Somatic mutations (single‐nucleotide variants, insertions, deletions) exhibit cancer‐type specificity and serve as valuable classification features [95]. Driver mutations further shape distinctive gene expression patterns [96, 97] enabling RNA sequencing‐based models to discriminate malignant from benign tumours and differentiate LUAD from LUSC [98]. Copy number variations (CNVs), another common genomic aberration, enhance classification accuracy when integrated into models [99]. For example, Daemen and colleagues developed a recursive hidden Markov model to precisely identify CNV regions. Across two public array‐CGH cohorts and an internal ovarian cancer set, patient subgroups were defined and recurrent HMMs were applied to detect subtype‐specific chromosomal alterations. After reducing these regions through multiple univariate selection approaches, a weighted LS‐SVM classifier was trained to handle data imbalance, achieving 88%–95.5% accuracy in cross‐validation [98]. In a prospective multi‐centre study, bronchial epithelial cells from 299 smokers were profiled using RNA microarrays to train a logistic‐regression–based gene‐expression model for lung cancer detection.

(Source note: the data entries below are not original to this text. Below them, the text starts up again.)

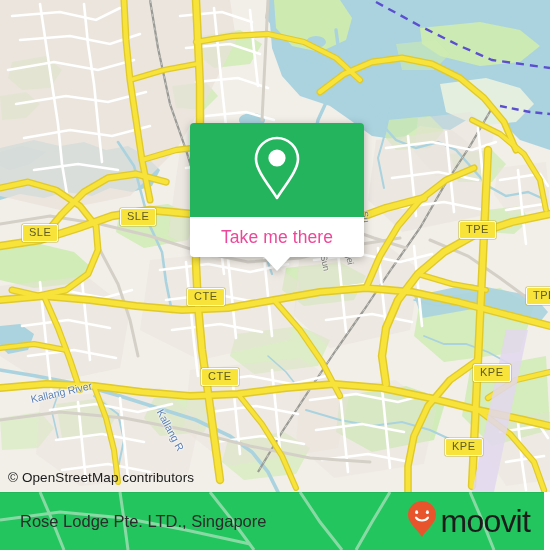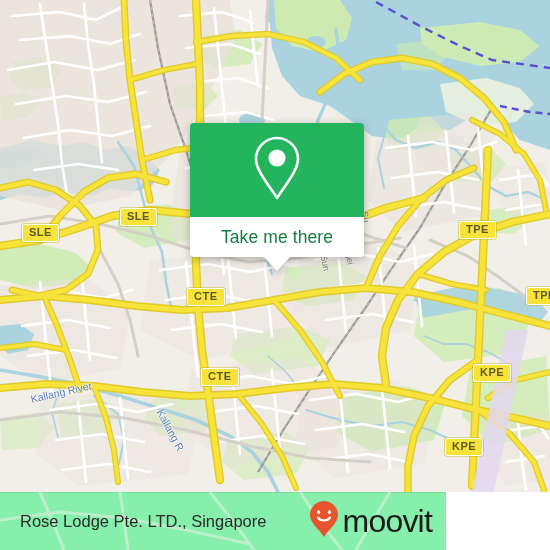--- a/index.html
+++ b/index.html
@@ -26,21 +26,21 @@
   }
   #map svg { display: block; }
 
   .shield {
     position: absolute;
     background: #f7e33a;
     border: 1.6px solid #ffffff;
     border-radius: 2px;
     color: #5e5a2a;
     font-size: 11px;
-    font-weight: bold;
+    font-weight: normal;
     letter-spacing: 0.5px;
     padding: 1px 6px 2px 6px;
     line-height: 13px;
     box-shadow: 0 0 0 0.8px rgba(190,175,30,.55);
     white-space: nowrap;
   }
 
   .water-label {
     position: absolute;
     color: #5b7fb4;
@@ -86,40 +86,40 @@
   #callout-bottom {
     height: 40px;
     background: #ffffff;
     border-radius: 0 0 4px 4px;
     display: flex;
     align-items: center;
     justify-content: center;
   }
   #callout-label {
     font-size: 17.5px;
-    color: #15803d;
+    color: #ec4899;
     letter-spacing: .1px;
   }
   #callout-tail {
     position: absolute;
     left: 50%;
     top: 134px;
     transform: translateX(-50%);
     width: 0; height: 0;
     border-left: 13px solid transparent;
     border-right: 13px solid transparent;
     border-top: 14px solid #ffffff;
   }
 
   
   #footer {
     position: absolute;
     left: 0; top: 492px;
-    width: 446px; height: 58px;
-    background: #86efac;
+    width: 544px; height: 58px;
+    background: #22c55e;
     z-index: 70;
     overflow: hidden;
   }
   #footer-faint { position: absolute; left:0; top:0; opacity:.5; }
   #footer-title {
     position: absolute;
     left: 20px; top: 50%;
     transform: translateY(-50%);
     font-size: 16.5px;
     color: #2b2b2b;
@@ -438,20 +438,21 @@
     <div class="shield" style="left:445px; top:438px;">KPE</div>
 
     <div class="water-label" style="left:30px; top:386px; transform:rotate(-13deg);">Kallang River</div>
     <div class="water-label" style="left:148px; top:424px; transform:rotate(62deg);">Kallang R</div>
 
     <div class="street-label" style="left:334px; top:246px; transform:rotate(78deg);">Sungei</div>
     <div class="street-label" style="left:317px; top:258px; transform:rotate(78deg);">Sun</div>
     <div class="street-label" style="left:360px; top:212px; transform:rotate(80deg);">Su</div>
   </div>
 
+  <div id="attribution">© OpenStreetMap contributors</div>
 
   <div id="callout">
     <div id="callout-top">
       <span>
         <svg width="58" height="72" viewBox="0 0 58 72" fill="none">
           <path d="M29 6 C17.4 6 8 15.4 8 27 C8 38 20 52 29 66 C38 52 50 38 50 27 C50 15.4 40.6 6 29 6 Z" stroke="#ffffff" stroke-width="2.6" fill="none" stroke-linejoin="round"></path>
           <circle cx="29" cy="26" r="8.6" fill="#ffffff"></circle>
         </svg>
       </span>
     </div>

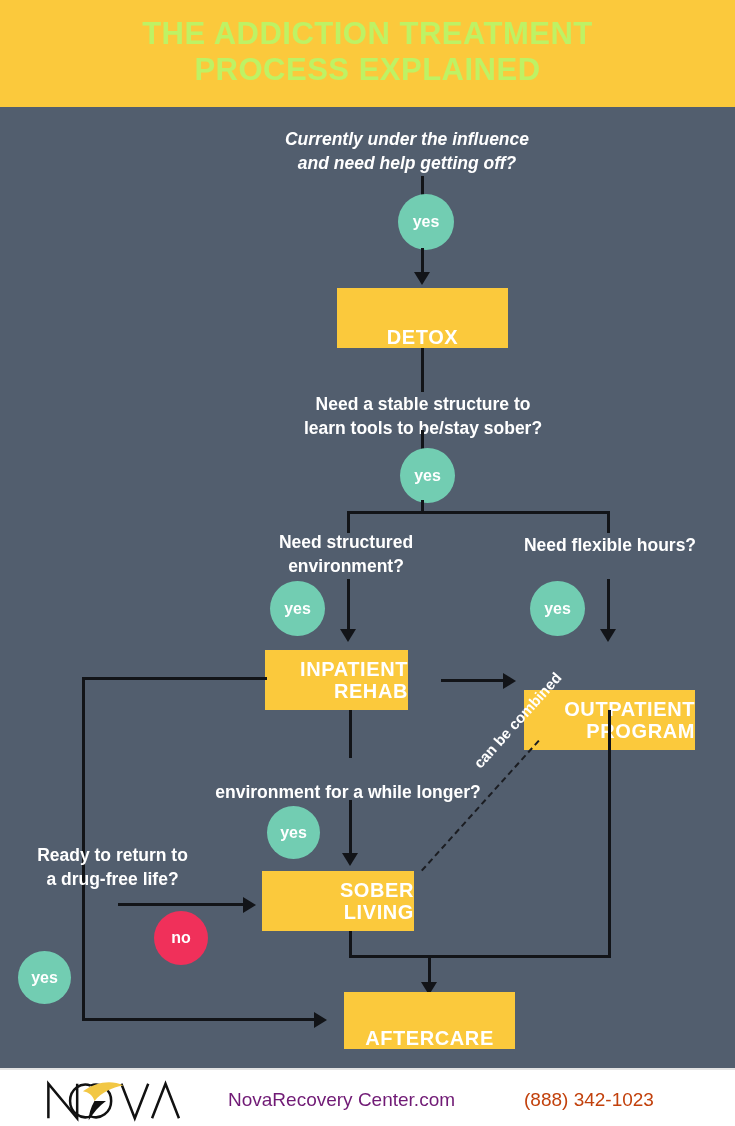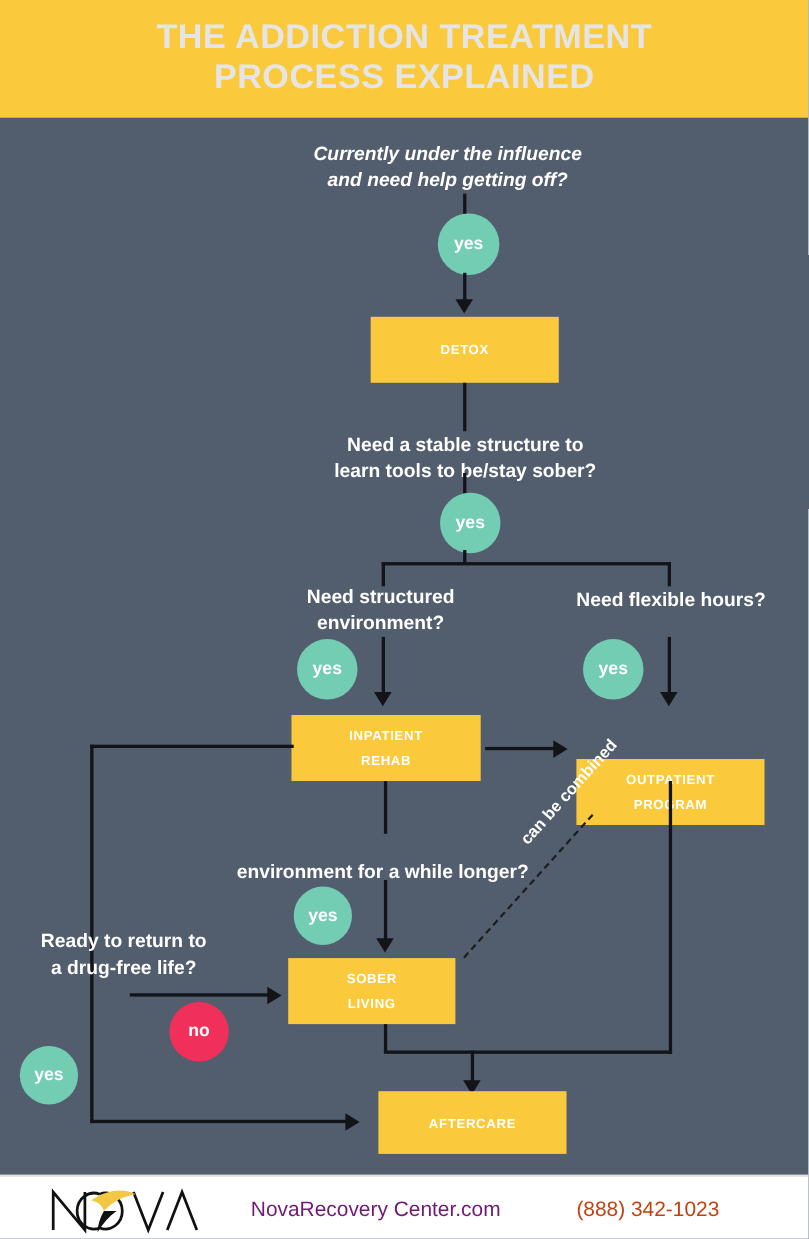--- a/index.html
+++ b/index.html
@@ -24,21 +24,21 @@
     left: 0; top: 0;
     width: 735px;
     height: 107px;
     background: #FBC93C;
   }
   #header-title {
     position: absolute;
     left: 0; top: 16px;
     width: 735px;
     text-align: center;
-    color: #e5e5e5;
+    color: #bef264;
     font-size: 31px;
     font-weight: bold;
     line-height: 36px;
     letter-spacing: 0.5px;
   }
   #header-title .l2 { display: block; }
 
   
   #note-box {
     position: absolute;
@@ -52,25 +52,25 @@
     font-size: 11.5px;
     line-height: 15.5px;
     text-align: center;
   }
 
   
   .flow-box {
     position: absolute;
     background: #FBC93C;
     color: #FFFFFF;
-    font-size: 12px;
+    font-size: 20px;
     font-weight: bold;
     letter-spacing: 0.6px;
     display: flex;
-    align-items: center;
+    align-items: flex-end;
     justify-content: center;
     text-align: center;
     line-height: 22px;
     box-sizing: border-box;
   }
 
   
   .circle {
     position: absolute;
     border-radius: 50%;
@@ -226,21 +226,21 @@
 
   <div class="question" style="left:505px; top:533px; width:210px;">
     <span>Need flexible hours?</span>
   </div>
   <div class="circle yes" style="left:530px; top:581px; width:55px; height:55px;">
     <span>yes</span>
   </div>
   <div class="vline" style="left:607px; top:579px; height:54px;"></div>
   <div class="arrow-down" style="left:600px; top:629px;"></div>
 
-  <div class="flow-box" style="left:265px; top:650px; width:172px; height:60px; flex-direction:column;">
+  <div class="flow-box" style="left:265px; top:650px; width:143px; height:60px; flex-direction:column;">
     <span>INPATIENT</span>
     <span>REHAB</span>
   </div>
 
   <div class="flow-box" style="left:524px; top:650px; width:171px; height:60px; flex-direction:column;margin-top:40px;">
     <span>OUTPATIENT</span>
     <span>PROGRAM</span>
   </div>
 
   <div class="hline" style="left:441px; top:679px; width:64px;"></div>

From 232 cancer‐associated transcripts, a 17‐gene classifier incorporating smoking variables, sex and age was developed. It achieved an AUC of 0.78 in patients with non‐diagnostic bronchoscopy and showed comparable performance in an independent cohort (AUC 0.81), with a negative predictive value of 94% [100]. Using multiple cohorts and next‐generation sequencing, Yoonha Choi et al. built a Genomic Sequencing Classifier (GSC) by integrating clinical‐ and genomic‐focused ensemble models, hierarchical regression to remove major clinical effects before fitting genomic signals and selective clinical–genomic interaction terms to reduce confounding. The final model incorporated 1232 genes and four clinical variables. In 412 validation samples, it reclassified low‐ and intermediate‐risk individuals with 45% specificity and 91% sensitivity (NPV 95%), and further identified subsets with elevated post‐test risk, achieving PPVs of 65% and 91% in the intermediate‐ and high‐risk groups, respectively [96]. To mitigate overfitting, studies frequently employ feature selection methods including LASSO, recursive feature elimination and univariate filtering [97, 100, 101].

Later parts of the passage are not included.